## What is expected
Look below for the line with "color:#000000; font-size:12px; padding-right:12px;" and the line with "transform:translateX(-50%); font-size:10.5px; font-weight:400;"; repeat exactly those two lines and all lines between them, but no pictures.

## Dataset excerpts
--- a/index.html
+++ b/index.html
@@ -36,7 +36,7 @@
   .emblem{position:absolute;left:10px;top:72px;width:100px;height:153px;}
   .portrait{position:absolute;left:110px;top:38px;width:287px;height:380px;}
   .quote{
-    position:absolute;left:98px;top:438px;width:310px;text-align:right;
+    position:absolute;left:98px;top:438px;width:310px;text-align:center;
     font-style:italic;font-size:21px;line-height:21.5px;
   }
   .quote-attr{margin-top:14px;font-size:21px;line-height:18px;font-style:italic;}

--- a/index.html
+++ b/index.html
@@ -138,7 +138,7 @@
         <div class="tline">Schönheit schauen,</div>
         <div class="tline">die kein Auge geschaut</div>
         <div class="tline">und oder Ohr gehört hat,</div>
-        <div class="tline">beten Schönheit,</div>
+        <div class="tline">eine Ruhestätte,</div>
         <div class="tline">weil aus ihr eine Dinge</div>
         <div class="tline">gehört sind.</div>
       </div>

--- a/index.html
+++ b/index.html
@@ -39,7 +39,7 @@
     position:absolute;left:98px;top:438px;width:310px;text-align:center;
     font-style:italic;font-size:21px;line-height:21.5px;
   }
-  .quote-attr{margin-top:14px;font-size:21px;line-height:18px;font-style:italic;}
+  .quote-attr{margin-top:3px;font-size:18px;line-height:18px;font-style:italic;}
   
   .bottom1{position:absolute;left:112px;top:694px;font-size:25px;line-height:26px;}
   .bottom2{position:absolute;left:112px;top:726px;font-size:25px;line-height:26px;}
--
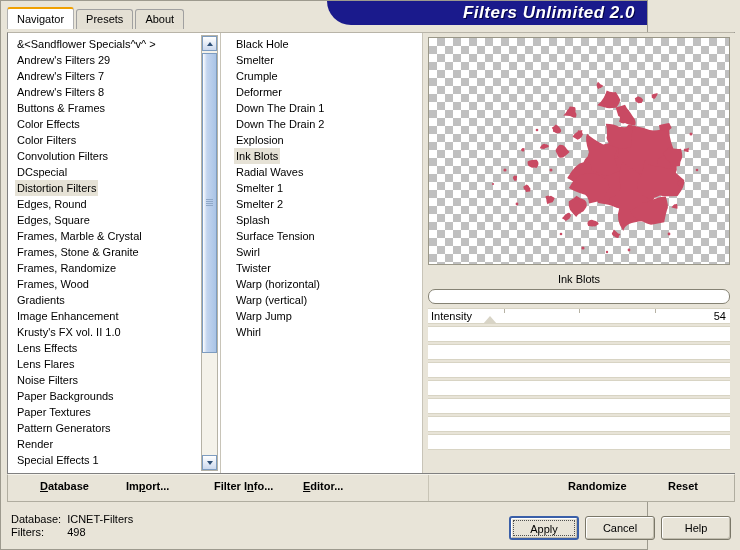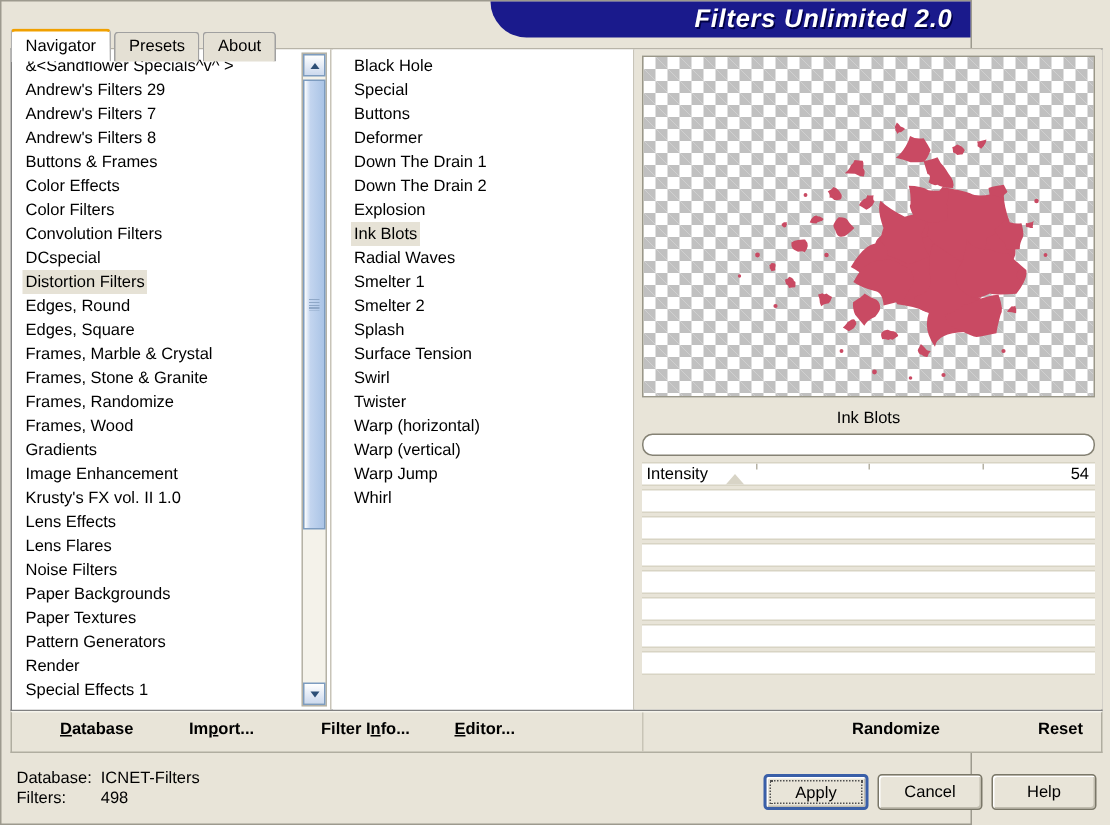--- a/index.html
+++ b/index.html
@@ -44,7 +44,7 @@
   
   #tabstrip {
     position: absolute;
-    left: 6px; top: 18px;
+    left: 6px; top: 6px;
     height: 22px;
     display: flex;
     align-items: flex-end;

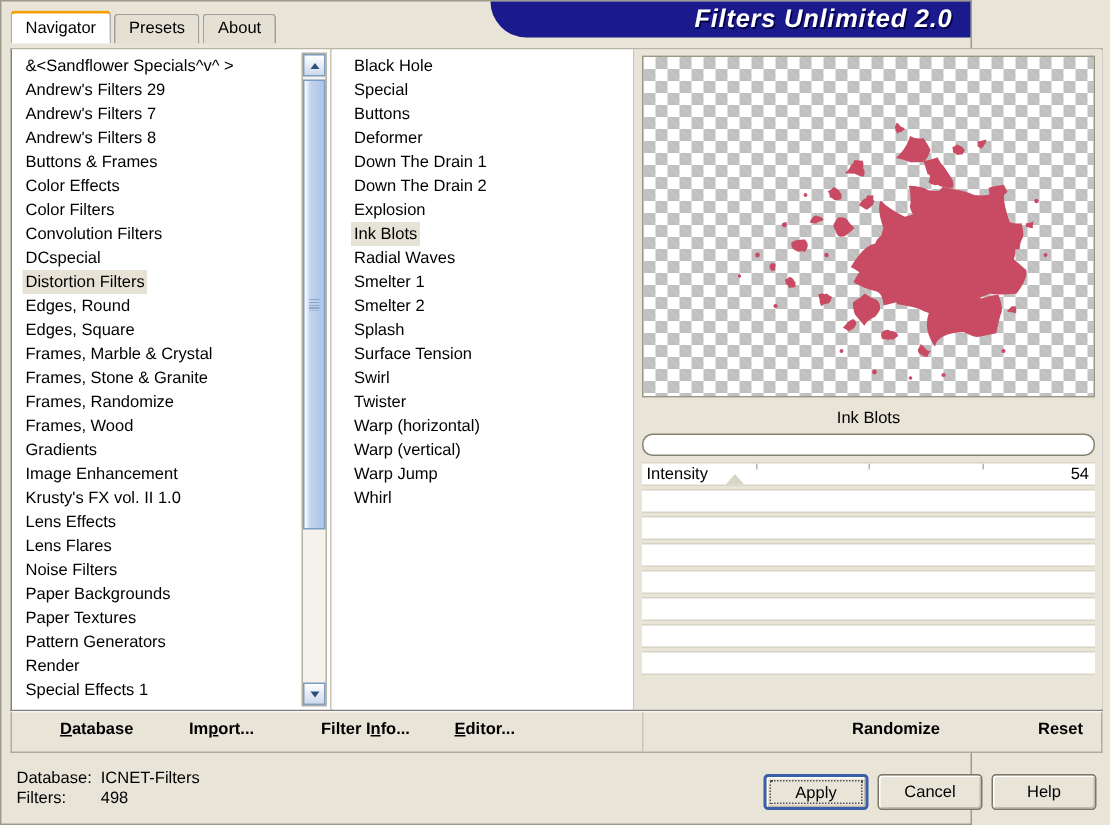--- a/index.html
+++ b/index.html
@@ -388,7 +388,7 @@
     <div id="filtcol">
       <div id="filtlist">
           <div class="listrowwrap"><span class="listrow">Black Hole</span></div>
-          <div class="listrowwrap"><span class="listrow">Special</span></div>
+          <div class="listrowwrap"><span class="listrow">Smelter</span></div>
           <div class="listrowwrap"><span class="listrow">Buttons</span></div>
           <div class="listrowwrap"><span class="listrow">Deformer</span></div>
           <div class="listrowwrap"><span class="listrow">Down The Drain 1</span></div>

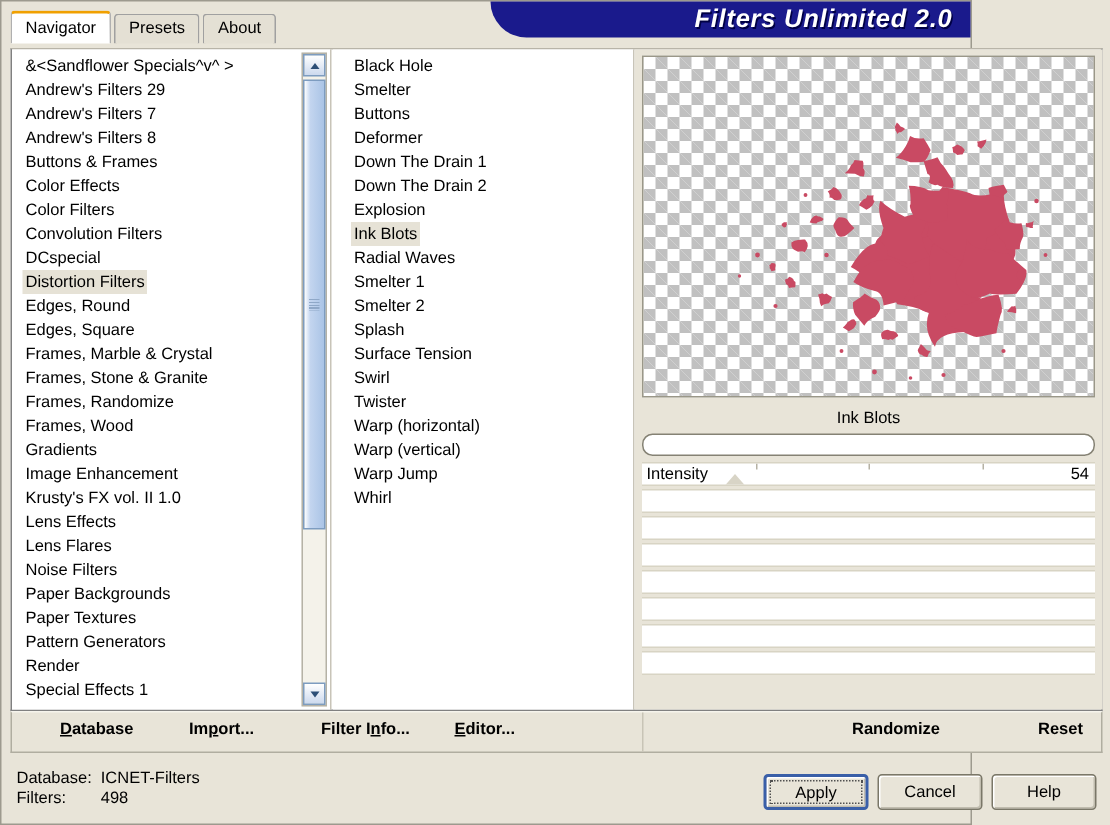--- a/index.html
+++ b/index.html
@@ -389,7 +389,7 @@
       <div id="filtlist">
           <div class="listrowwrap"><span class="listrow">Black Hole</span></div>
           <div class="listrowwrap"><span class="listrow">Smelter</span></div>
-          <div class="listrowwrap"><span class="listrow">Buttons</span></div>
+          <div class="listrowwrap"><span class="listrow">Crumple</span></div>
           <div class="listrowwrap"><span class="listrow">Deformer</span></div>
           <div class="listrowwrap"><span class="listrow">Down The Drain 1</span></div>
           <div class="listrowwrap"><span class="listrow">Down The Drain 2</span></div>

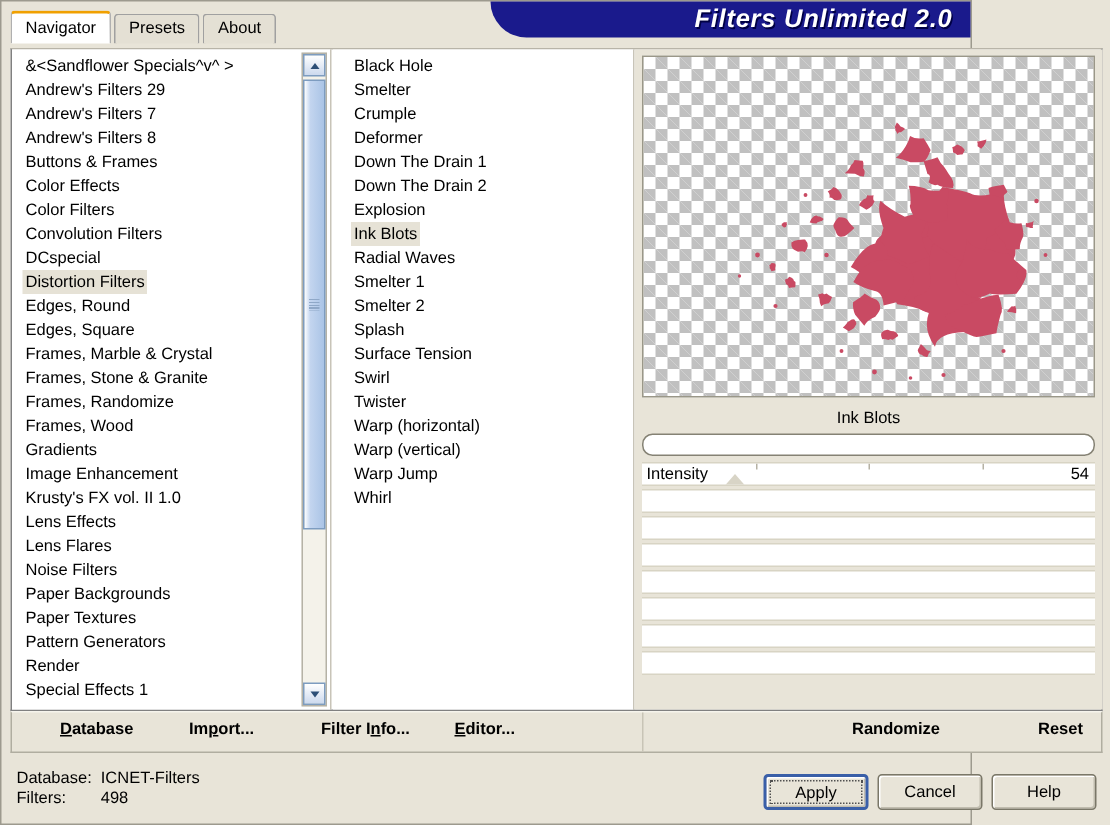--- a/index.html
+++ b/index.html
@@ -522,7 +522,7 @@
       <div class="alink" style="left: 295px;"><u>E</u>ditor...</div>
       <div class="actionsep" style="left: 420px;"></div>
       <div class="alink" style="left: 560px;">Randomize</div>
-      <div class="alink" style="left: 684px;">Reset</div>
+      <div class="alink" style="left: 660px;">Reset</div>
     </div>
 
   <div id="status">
--
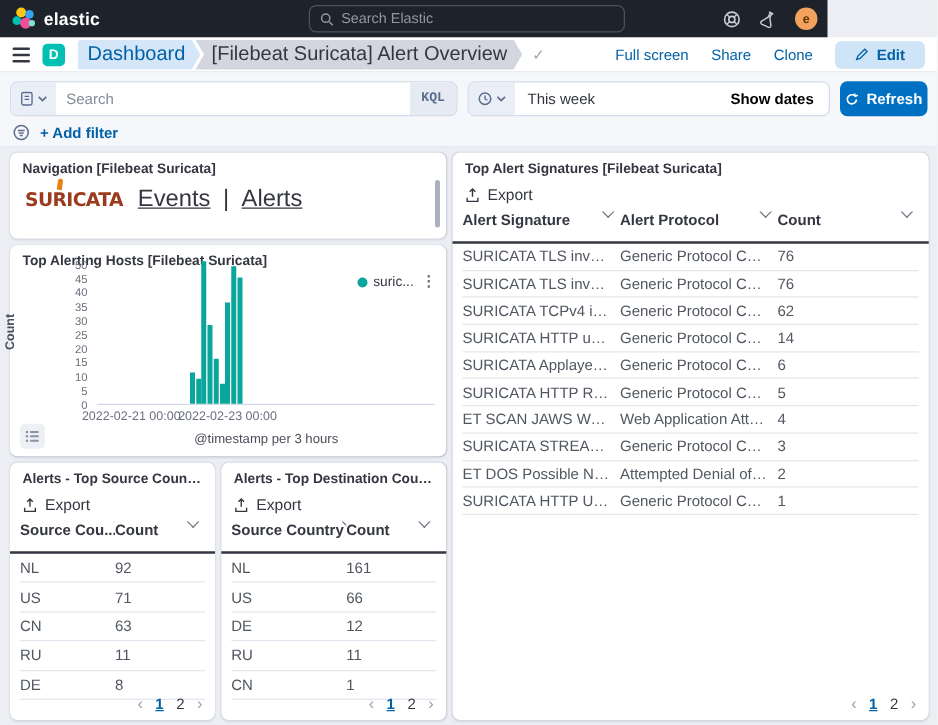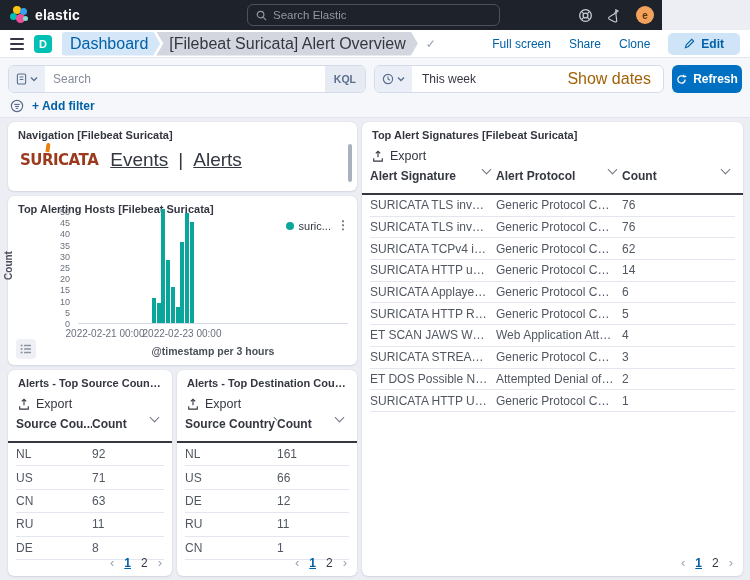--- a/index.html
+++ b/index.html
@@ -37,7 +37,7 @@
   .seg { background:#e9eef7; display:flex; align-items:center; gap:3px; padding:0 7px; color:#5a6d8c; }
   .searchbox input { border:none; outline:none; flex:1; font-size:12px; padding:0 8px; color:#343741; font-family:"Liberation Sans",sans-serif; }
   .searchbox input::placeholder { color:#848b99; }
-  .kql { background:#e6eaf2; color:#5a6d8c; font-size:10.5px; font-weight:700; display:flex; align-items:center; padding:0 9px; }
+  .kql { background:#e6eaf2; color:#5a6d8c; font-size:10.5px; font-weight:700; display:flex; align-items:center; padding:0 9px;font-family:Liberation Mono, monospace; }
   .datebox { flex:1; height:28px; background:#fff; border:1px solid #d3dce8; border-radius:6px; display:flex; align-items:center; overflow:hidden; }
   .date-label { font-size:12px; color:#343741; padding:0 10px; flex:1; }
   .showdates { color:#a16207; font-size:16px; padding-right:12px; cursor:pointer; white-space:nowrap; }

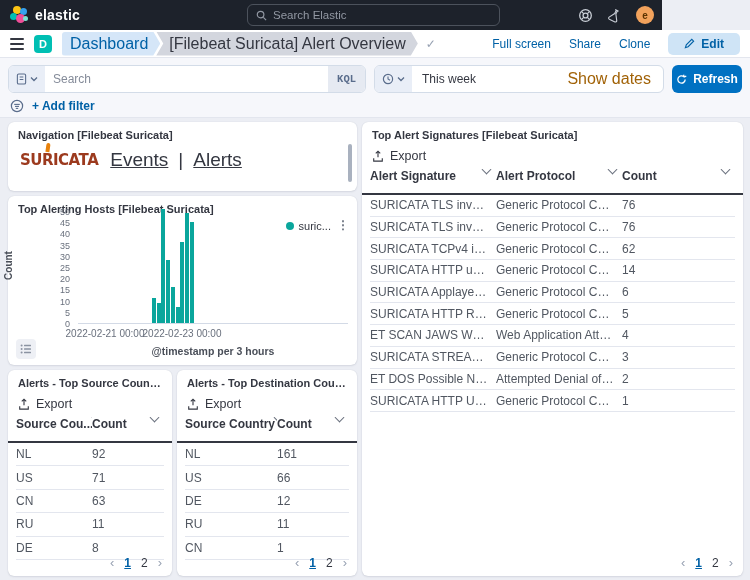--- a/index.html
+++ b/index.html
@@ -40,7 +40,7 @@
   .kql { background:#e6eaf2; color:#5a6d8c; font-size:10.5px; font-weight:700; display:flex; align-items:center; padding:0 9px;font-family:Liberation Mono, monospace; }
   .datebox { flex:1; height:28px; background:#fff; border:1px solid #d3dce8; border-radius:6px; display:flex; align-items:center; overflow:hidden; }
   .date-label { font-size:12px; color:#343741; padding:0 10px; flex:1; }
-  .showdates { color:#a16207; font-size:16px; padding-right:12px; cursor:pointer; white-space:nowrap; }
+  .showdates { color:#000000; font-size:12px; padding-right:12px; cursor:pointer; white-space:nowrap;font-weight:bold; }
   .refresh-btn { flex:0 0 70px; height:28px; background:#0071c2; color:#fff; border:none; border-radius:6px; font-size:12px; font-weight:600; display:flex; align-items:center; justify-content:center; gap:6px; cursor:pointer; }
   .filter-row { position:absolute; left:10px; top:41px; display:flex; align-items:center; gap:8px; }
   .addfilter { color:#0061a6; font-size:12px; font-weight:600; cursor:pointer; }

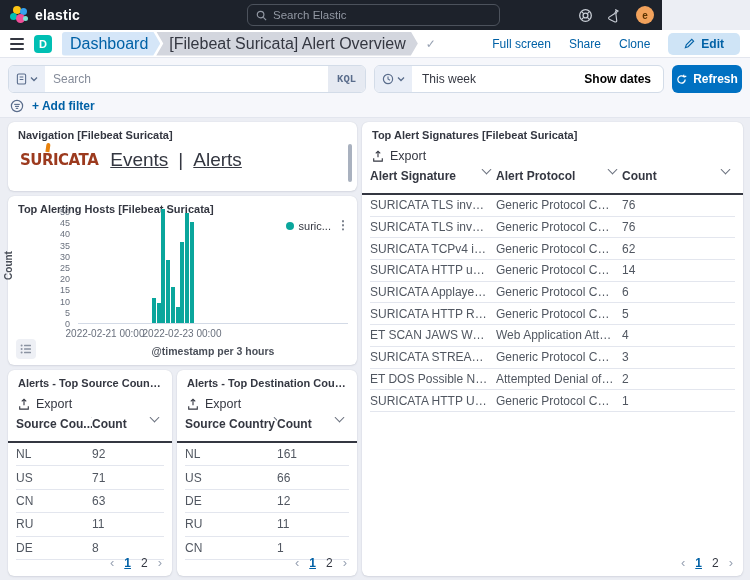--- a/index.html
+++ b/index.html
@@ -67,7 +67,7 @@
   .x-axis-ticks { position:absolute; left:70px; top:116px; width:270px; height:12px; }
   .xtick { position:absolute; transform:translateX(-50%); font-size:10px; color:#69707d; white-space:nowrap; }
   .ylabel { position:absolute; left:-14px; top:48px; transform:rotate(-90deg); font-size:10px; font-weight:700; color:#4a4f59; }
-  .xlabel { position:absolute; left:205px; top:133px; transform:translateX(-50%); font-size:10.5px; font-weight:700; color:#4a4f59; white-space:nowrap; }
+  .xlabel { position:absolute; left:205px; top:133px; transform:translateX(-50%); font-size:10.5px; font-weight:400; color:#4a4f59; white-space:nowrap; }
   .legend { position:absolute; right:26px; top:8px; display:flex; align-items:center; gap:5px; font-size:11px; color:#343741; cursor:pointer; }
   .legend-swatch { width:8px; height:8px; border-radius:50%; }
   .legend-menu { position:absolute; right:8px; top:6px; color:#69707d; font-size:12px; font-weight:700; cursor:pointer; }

## Response
+  .showdates { color:#000000; font-size:12px; padding-right:12px; cursor:pointer; white-space:nowrap;font-weight:bold; }
   .refresh-btn { flex:0 0 70px; height:28px; background:#0071c2; color:#fff; border:none; border-radius:6px; font-size:12px; font-weight:600; display:flex; align-items:center; justify-content:center; gap:6px; cursor:pointer; }
   .filter-row { position:absolute; left:10px; top:41px; display:flex; align-items:center; gap:8px; }
   .addfilter { color:#0061a6; font-size:12px; font-weight:600; cursor:pointer; }

--- a/index.html
+++ b/index.html
@@ -67,7 +67,7 @@
   .x-axis-ticks { position:absolute; left:70px; top:116px; width:270px; height:12px; }
   .xtick { position:absolute; transform:translateX(-50%); font-size:10px; color:#69707d; white-space:nowrap; }
   .ylabel { position:absolute; left:-14px; top:48px; transform:rotate(-90deg); font-size:10px; font-weight:700; color:#4a4f59; }
-  .xlabel { position:absolute; left:205px; top:133px; transform:translateX(-50%); font-size:10.5px; font-weight:700; color:#4a4f59; white-space:nowrap; }
+  .xlabel { position:absolute; left:205px; top:133px; transform:translateX(-50%); font-size:10.5px; font-weight:400; color:#4a4f59; white-space:nowrap; }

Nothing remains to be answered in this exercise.